Mais elle non plus ne se séparait jamais de ses idées, quoiqu’elles aient été insensées. Elle avait ainsi décidé de pénétrer au sein de l’Académie malgré tout. Qu’importe ! S’il n’y a pas de gamines comme moi à l’Académie, alors j’en serai la première. N’en déplaise à ce stupide garde. S’il refuse de me laisser emprunter le pont, alors je passerai par l’eau. Après tout, je sais nager, et les courants devraient s’être calmés d’ici la tombée de la nuit.
Elaena se sentit soudain plus déterminée que lors de son arrivée dans la grande capitale. Au lieu de la dissuader, les moqueries du soldat l’avaient retranchée dans son obstination. Quel imbécile, celui-là ! se disait-elle, l’insultant mentalement avec une haine qui la fit elle-même grimacer. Ma place n’est pas à l’Académie ? Je réponds : pourquoi pas ? Si je suis capable d’y entrer alors même que l’on me l’a interdit, je serai bien capable d’y rester alors même que l’on voudra m’en jeter. À présent que cette conviction était ancrée dans son esprit, rien ne l’en ferait plus bouger, et elle décida qu’elle irait au bout de son plan.
Durant les quelques heures qui suivirent, Elaena observait sans cesse le soleil, à la recherche d’un signe de fatigue. Elle avait profité de la journée pour examiner plus attentivement la configuration de ce qu’elle s’apprêtait à prendre d’assaut. Elle avait ainsi remarqué que, malgré l’apparence impressionnante de cette forteresse, elle était en réalité assez mal surveillée. Elle n’avait eu aucune difficulté à établir un itinéraire sûr et apparemment non gardé afin de s’y introduire.
Elle espérait seulement que les eaux agitées se seraient calmées d’ici à la tombée de la nuit. Hélas, le marchand qui avait eu pitié d’elle, lui laissant emporter quelques fruits sans plus de compensation, avait prétendu que cela n’était pas près d’arriver.
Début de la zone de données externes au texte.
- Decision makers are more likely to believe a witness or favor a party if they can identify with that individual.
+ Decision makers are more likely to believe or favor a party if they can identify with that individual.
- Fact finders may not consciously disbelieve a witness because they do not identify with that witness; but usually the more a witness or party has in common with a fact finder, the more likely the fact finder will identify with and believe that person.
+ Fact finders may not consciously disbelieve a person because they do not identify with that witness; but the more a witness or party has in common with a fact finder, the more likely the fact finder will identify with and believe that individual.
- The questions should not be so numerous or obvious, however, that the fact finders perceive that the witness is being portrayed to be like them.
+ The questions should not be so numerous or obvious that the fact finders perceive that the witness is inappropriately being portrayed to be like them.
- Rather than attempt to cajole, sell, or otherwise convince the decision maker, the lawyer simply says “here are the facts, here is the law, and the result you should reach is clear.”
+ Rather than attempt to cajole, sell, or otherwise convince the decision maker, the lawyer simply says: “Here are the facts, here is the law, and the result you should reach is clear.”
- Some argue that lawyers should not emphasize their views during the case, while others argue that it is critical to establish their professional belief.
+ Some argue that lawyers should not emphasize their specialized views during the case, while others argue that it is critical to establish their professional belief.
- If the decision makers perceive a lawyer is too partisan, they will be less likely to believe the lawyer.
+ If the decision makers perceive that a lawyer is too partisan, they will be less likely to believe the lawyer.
— Le lac de l’Académie est sans cesse agité, avait-il expliqué, même si le temps est clément. On raconte qu’un dieu l’a ensorcelé afin de protéger les futurs combattants.
Les protéger, ou bien les enfermer encore davantage, se dit Elaena alors que l’homme ne semblait pas vouloir la laisser reprendre sa route.
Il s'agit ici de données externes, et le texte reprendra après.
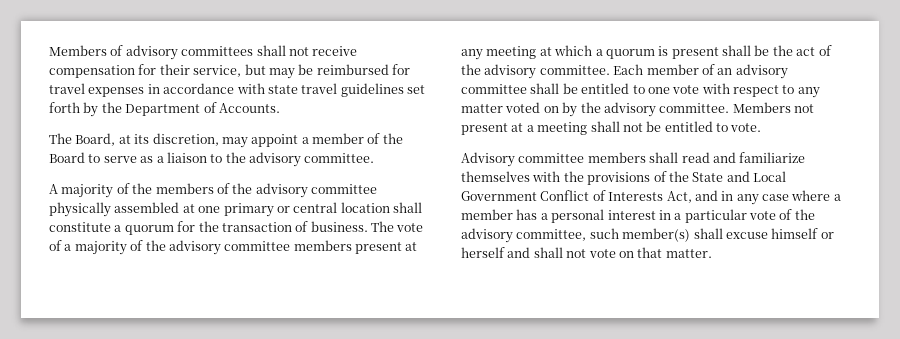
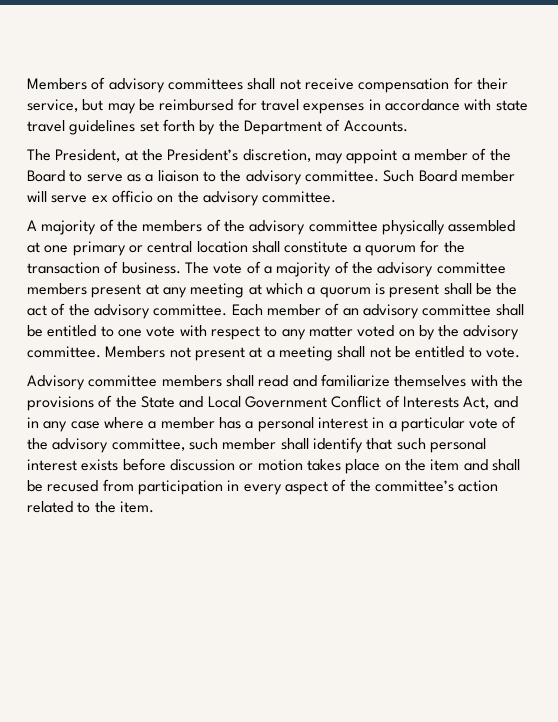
- The Board, at its discretion, may appoint a member of the Board to serve as a liaison to the advisory committee.
+ The President, at the President’s discretion, may appoint a member of the Board to serve as a liaison to the advisory committee. Such Board member will serve ex officio on the advisory committee.
- Advisory committee members shall read and familiarize themselves with the provisions of the State and Local Government Conflict of Interests Act, and in any case where a member has a personal interest in a particular vote of the advisory committee, such member(s) shall excuse himself or herself and shall not vote on that matter.
+ Advisory committee members shall read and familiarize themselves with the provisions of the State and Local Government Conflict of Interests Act, and in any case where a member has a personal interest in a particular vote of the advisory committee, such member shall identify that such personal interest exists before discussion or motion takes place on the item and shall be recused from participation in every aspect of the committee’s action related to the item.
— Ce ne sont sans doute que de vieilles histoires stupides… Je parie que c’est l’un de ces elfes de malheur qui a fait le coup, à l’aide de cette malédiction qu’ils nomment magie, du temps où cette fichue race salissait encore nos terres !
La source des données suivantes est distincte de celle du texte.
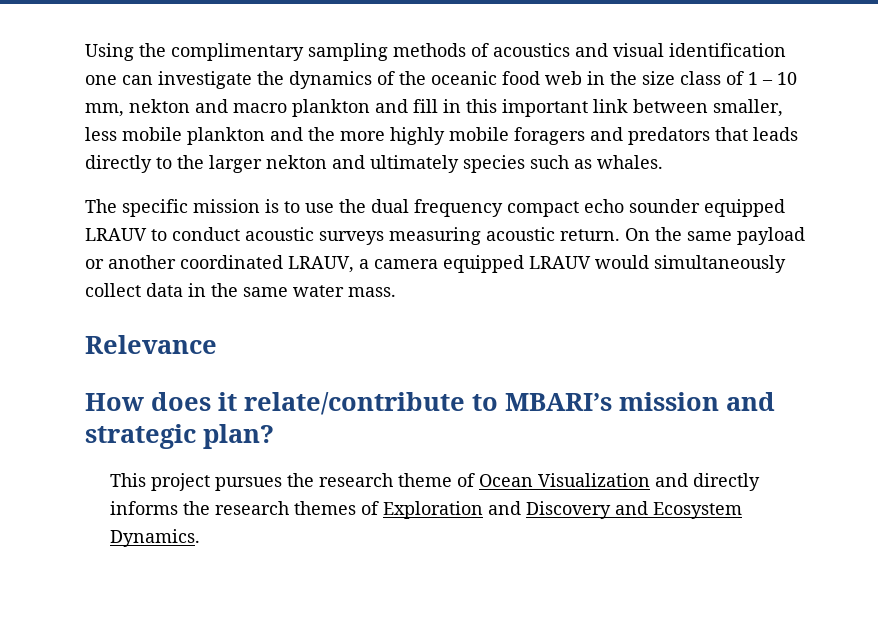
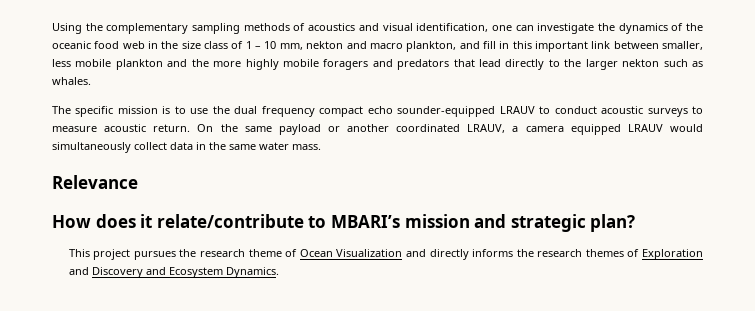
- Using the complimentary sampling methods of acoustics and visual identification one can investigate the dynamics of the oceanic food web in the size class of 1 – 10 mm, nekton and macro plankton and fill in this important link between smaller, less mobile plankton and the more highly mobile foragers and predators that leads directly to the larger nekton and ultimately species such as whales.
+ Using the complementary sampling methods of acoustics and visual identification, one can investigate the dynamics of the oceanic food web in the size class of 1 – 10 mm, nekton and macro plankton, and fill in this important link between smaller, less mobile plankton and the more highly mobile foragers and predators that lead directly to the larger nekton such as whales.
- The specific mission is to use the dual frequency compact echo sounder equipped LRAUV to conduct acoustic surveys measuring acoustic return.
+ The specific mission is to use the dual frequency compact echo sounder-equipped LRAUV to conduct acoustic surveys to measure acoustic return.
L’homme cracha sur le sol, visiblement irrité par ce qu’il venait de dire. Quel personnage… Sont-ils tous fous, dans cette ville ? Toujours était-il qu’il semblait avoir dit vrai lorsqu’il prétendait que le lac ne se calmerait pas : voici plusieurs heures qu’Elaena patientait, et l’agitation des eaux ne faiblissait pas. Tant pis !, décida-t-elle soudain : elle le traverserait tout de même, qu’importe la force des vagues. Le mur d’enceinte ne paraissait pas réellement éloigné de la rive sur laquelle elle se trouvait. Ce ne sont pas quelques vagues qui me feront reculer. Après tout, sinon à l’Académie, où irait-elle ? J’apprendrai à me battre. C’est là l’unique voie qu’il me reste. Si l’on me le refuse, alors on me refuse de vivre.